Instructions to follow = All lines below starting at the one that holds "position:absolute; right:8px; top:1px;" and ending at the one that holds "position:absolute; left:65px; top:0;" should be printed exactly, ends included. Pictures should not be printed, nor anything else.

Available data =
__________________________________________________

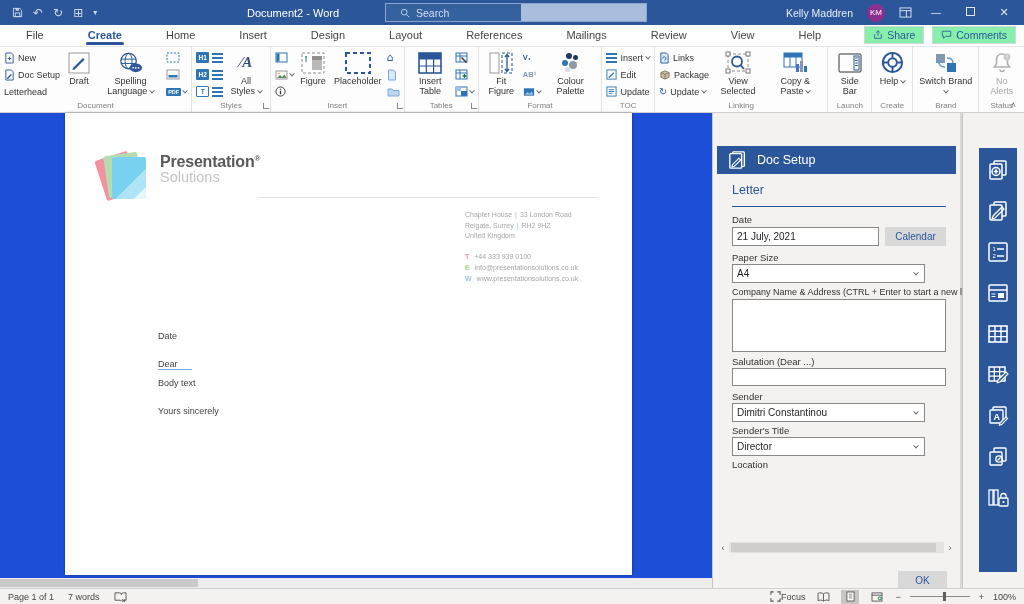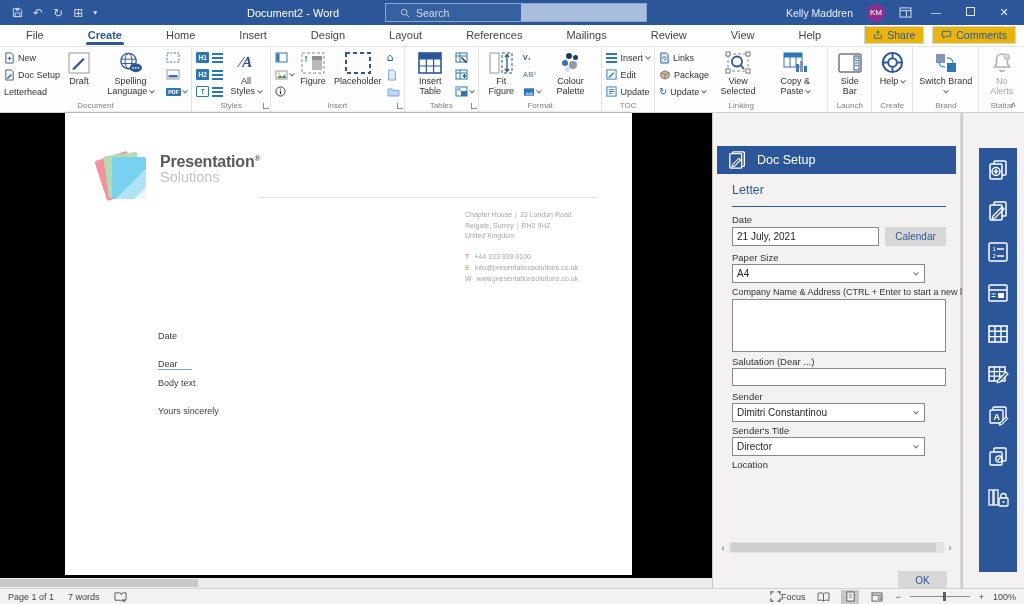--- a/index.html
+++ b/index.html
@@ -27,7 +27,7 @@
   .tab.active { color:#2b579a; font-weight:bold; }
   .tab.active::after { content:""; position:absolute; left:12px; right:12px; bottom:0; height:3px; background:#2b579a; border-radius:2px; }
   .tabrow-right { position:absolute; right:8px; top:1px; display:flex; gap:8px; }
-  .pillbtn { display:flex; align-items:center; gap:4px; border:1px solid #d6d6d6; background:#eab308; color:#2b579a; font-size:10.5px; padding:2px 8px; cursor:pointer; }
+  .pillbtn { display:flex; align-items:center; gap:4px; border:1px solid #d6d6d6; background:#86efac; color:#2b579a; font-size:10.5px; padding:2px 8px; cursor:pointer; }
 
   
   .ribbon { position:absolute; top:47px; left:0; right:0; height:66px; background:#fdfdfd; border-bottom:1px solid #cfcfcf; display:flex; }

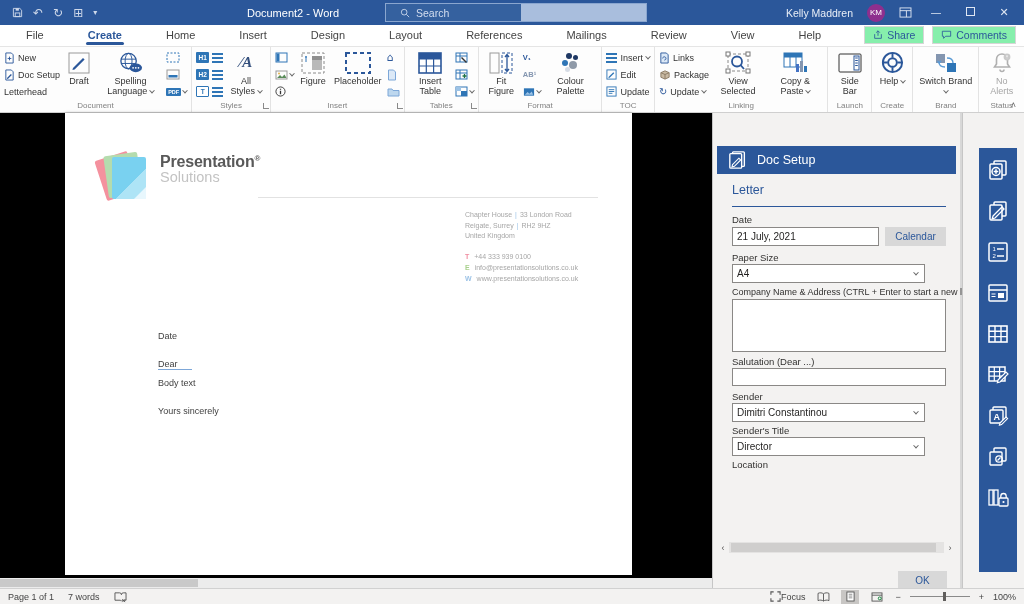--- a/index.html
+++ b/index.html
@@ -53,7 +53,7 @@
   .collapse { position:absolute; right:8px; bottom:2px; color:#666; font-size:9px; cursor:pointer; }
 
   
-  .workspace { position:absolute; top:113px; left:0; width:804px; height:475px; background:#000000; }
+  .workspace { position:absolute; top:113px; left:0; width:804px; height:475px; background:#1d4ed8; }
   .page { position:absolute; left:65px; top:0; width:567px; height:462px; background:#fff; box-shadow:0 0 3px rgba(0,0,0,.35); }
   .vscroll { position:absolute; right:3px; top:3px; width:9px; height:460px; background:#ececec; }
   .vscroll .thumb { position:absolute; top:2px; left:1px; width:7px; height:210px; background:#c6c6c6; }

__________________________________________________

Exercise solution =
   .tabrow-right { position:absolute; right:8px; top:1px; display:flex; gap:8px; }
-  .pillbtn { display:flex; align-items:center; gap:4px; border:1px solid #d6d6d6; background:#eab308; color:#2b579a; font-size:10.5px; padding:2px 8px; cursor:pointer; }
+  .pillbtn { display:flex; align-items:center; gap:4px; border:1px solid #d6d6d6; background:#86efac; color:#2b579a; font-size:10.5px; padding:2px 8px; cursor:pointer; }
 
   
   .ribbon { position:absolute; top:47px; left:0; right:0; height:66px; background:#fdfdfd; border-bottom:1px solid #cfcfcf; display:flex; }

--- a/index.html
+++ b/index.html
@@ -53,7 +53,7 @@
   .collapse { position:absolute; right:8px; bottom:2px; color:#666; font-size:9px; cursor:pointer; }
 
   
-  .workspace { position:absolute; top:113px; left:0; width:804px; height:475px; background:#000000; }
+  .workspace { position:absolute; top:113px; left:0; width:804px; height:475px; background:#1d4ed8; }
   .page { position:absolute; left:65px; top:0; width:567px; height:462px; background:#fff; box-shadow:0 0 3px rgba(0,0,0,.35); }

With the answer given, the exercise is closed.